Related papers: Robust Mean Estimation Without Moments for Symmetric Distributions

Robust Mean Estimation Without Moments for Symmetric Distributions

URL: http://arxiv.org/abs/2302.10844v2
Date: Wed, 8 Nov 2023 18:49:42 GMT
Title: Robust Mean Estimation Without Moments for Symmetric Distributions
Authors: Gleb Novikov, David Steurer, Stefan Tiegel
Abstract summary: We show that for a large class of symmetric distributions, the same error as in the Gaussian setting can be achieved efficiently. We propose a sequence of efficient algorithms that approaches this optimal error. Our algorithms are based on a generalization of the well-known filtering technique.
Score: 7.105512316884493
License: http://arxiv.org/licenses/nonexclusive-distrib/1.0/
Abstract: We study the problem of robustly estimating the mean or location parameter without moment assumptions. We show that for a large class of symmetric distributions, the same error as in the Gaussian setting can be achieved efficiently. The distributions we study include products of arbitrary symmetric one-dimensional distributions, such as product Cauchy distributions, as well as elliptical distributions.
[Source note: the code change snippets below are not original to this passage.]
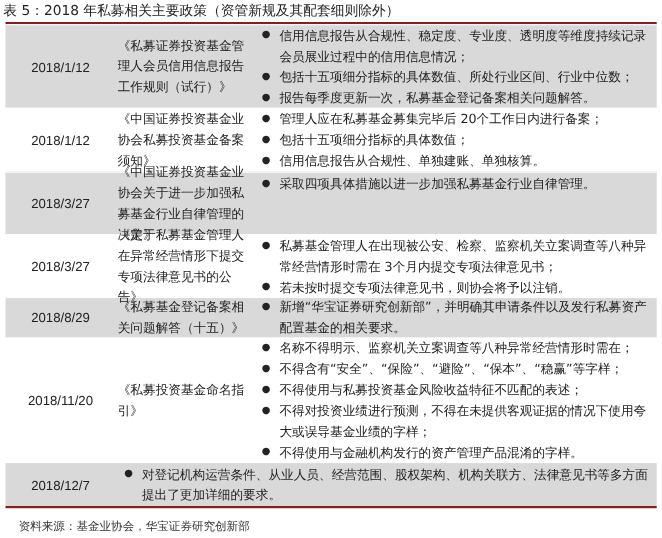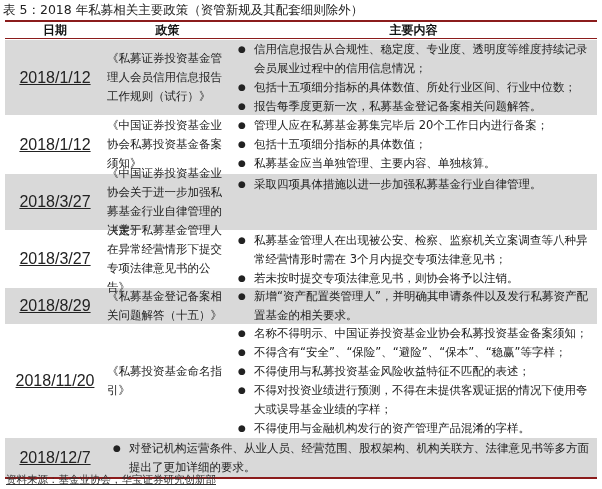--- a/index.html
+++ b/index.html
@@ -26,54 +26,49 @@
     .c-policy { width: 125px; flex: none; }
     .c-content { flex: 1; }
     .row {
       display: flex; align-items: stretch;
       border-top: 1px solid #ffffff;
     }
     .row.gray { background: #d9d9d9; }
     .row.white { background: #ffffff; }
     .cell-date {
       width: 100px; flex: none; display: flex; align-items: center; justify-content: center;
-      font-family: "Liberation Sans", sans-serif; font-size: 16px; color: #222; text-decoration: underline;
+      font-family: "Liberation Sans", sans-serif; font-size: 12px; color: #222;
     }
     .cell-policy {
       width: 125px; flex: none; display: flex; align-items: center; justify-content: center;
       font-size: 11.5px; line-height: 19px; color: #222;
       padding: 0 2px; box-sizing: border-box;
     }
     .cell-content {
       flex: 1; padding: 1px 4px 1px 6px; box-sizing: border-box;
       display: flex; flex-direction: column; justify-content: center;
     }
     .bullet {
       display: flex; font-size: 11.5px; line-height: 19px; color: #222;
     }
     .dot {
       flex: none; width: 16px; text-align: left; font-size: 9px; padding-left: 2px;
     }
     .btext { flex: 1; }
     .source {
-      position: absolute; left: 6px; top: 472px;
-      font-size: 10.5px; line-height: 14px; color: #333; white-space: nowrap; text-decoration: underline;
+      position: absolute; left: 17px; top: 472px;
+      font-size: 10.5px; line-height: 14px; color: #333; white-space: nowrap;
     }
   </style>
 </head>
 <body>
 
 <div class="caption">表 5：2018 年私募相关主要政策（资管新规及其配套细则除外）</div>
 
 <div class="table">
-  <div class="thead">
-    <div class="th c-date">日期</div>
-    <div class="th c-policy">政策</div>
-    <div class="th c-content">主要内容</div>
-  </div>
 
   <div class="row gray" style="height:75px">
     <div class="cell-date">2018/1/12</div>
     <div class="cell-policy">《私募证券投资基金管理人会员信用信息报告工作规则（试行）》</div>
     <div class="cell-content">
       <div class="bullet">
           <span class="dot">●</span>
           <span class="btext">信用信息报告从合规性、稳定度、专业度、透明度等维度持续记录会员展业过程中的信用信息情况；</span>
         </div>
       <div class="bullet">
@@ -94,21 +89,21 @@
       <div class="bullet">
           <span class="dot">●</span>
           <span class="btext">管理人应在私募基金募集完毕后 20个工作日内进行备案；</span>
         </div>
       <div class="bullet">
           <span class="dot">●</span>
           <span class="btext">包括十五项细分指标的具体数值；</span>
         </div>
       <div class="bullet">
           <span class="dot">●</span>
-          <span class="btext">私募基金应当单独管理、主要内容、单独核算。</span>
+          <span class="btext">信用信息报告从合规性、单独建账、单独核算。</span>
         </div>
     </div>
   </div>
 
   <div class="row gray" style="height:56px">
     <div class="cell-date">2018/3/27</div>
     <div class="cell-policy">《中国证券投资基金业协会关于进一步加强私募基金行业自律管理的决定》</div>
     <div class="cell-content" style="justify-content:flex-start">
       <div class="bullet">
           <span class="dot">●</span>
@@ -131,32 +126,32 @@
         </div>
     </div>
   </div>
 
   <div class="row gray" style="height:36px">
     <div class="cell-date">2018/8/29</div>
     <div class="cell-policy">《私募基金登记备案相关问题解答（十五）》</div>
     <div class="cell-content">
       <div class="bullet">
           <span class="dot">●</span>
-          <span class="btext">新增“资产配置类管理人”，并明确其申请条件以及发行私募资产配置基金的相关要求。</span>
+          <span class="btext">新增“华宝证券研究创新部”，并明确其申请条件以及发行私募资产配置基金的相关要求。</span>
         </div>
     </div>
   </div>
 
   <div class="row white" style="height:112px">
     <div class="cell-date">2018/11/20</div>
     <div class="cell-policy">《私募投资基金命名指引》</div>
     <div class="cell-content">
       <div class="bullet">
           <span class="dot">●</span>
-          <span class="btext">名称不得明示、中国证券投资基金业协会私募投资基金备案须知；</span>
+          <span class="btext">名称不得明示、监察机关立案调查等八种异常经营情形时需在；</span>
         </div>
       <div class="bullet">
           <span class="dot">●</span>
           <span class="btext">不得含有“安全”、“保险”、“避险”、“保本”、“稳赢”等字样；</span>
         </div>
       <div class="bullet">
           <span class="dot">●</span>
           <span class="btext">不得使用与私募投资基金风险收益特征不匹配的表述；</span>
         </div>
       <div class="bullet">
For product distributions and elliptical distributions with known scatter (covariance) matrix, we show that given an $\varepsilon$-corrupted sample, we can with probability at least $1-\delta$ estimate its location up to error $O(\varepsilon \sqrt{\log(1/\varepsilon)})$ using $\tfrac{d\log(d) + \log(1/\delta)}{\varepsilon^2 \log(1/\varepsilon)}$ samples. This result matches the best-known guarantees for the Gaussian distribution and known SQ lower bounds (up to the $\log(d)$ factor). For elliptical distributions with unknown scatter (covariance) matrix, we propose a sequence of efficient algorithms that approaches this optimal error. Specifically, for every $k \in \mathbb{N}$, we design an estimator using time and samples $\tilde{O}({d^k})$ achieving error $O(\varepsilon^{1-\frac{1}{2k}})$. This matches the error and running time guarantees when assuming certifiably bounded moments of order up to $k$. For unknown covariance, such error bounds of $o(\sqrt{\varepsilon})$ are not even known for (general) sub-Gaussian distributions. Our algorithms are based on a generalization of the well-known filtering technique. We show how this machinery can be combined with Huber-loss-based techniques to work with projections of the noise that behave more nicely than the initial noise. Moreover, we show how SoS proofs can be used to obtain algorithmic guarantees even for distributions without a first moment. We believe that this approach may find other applications in future works.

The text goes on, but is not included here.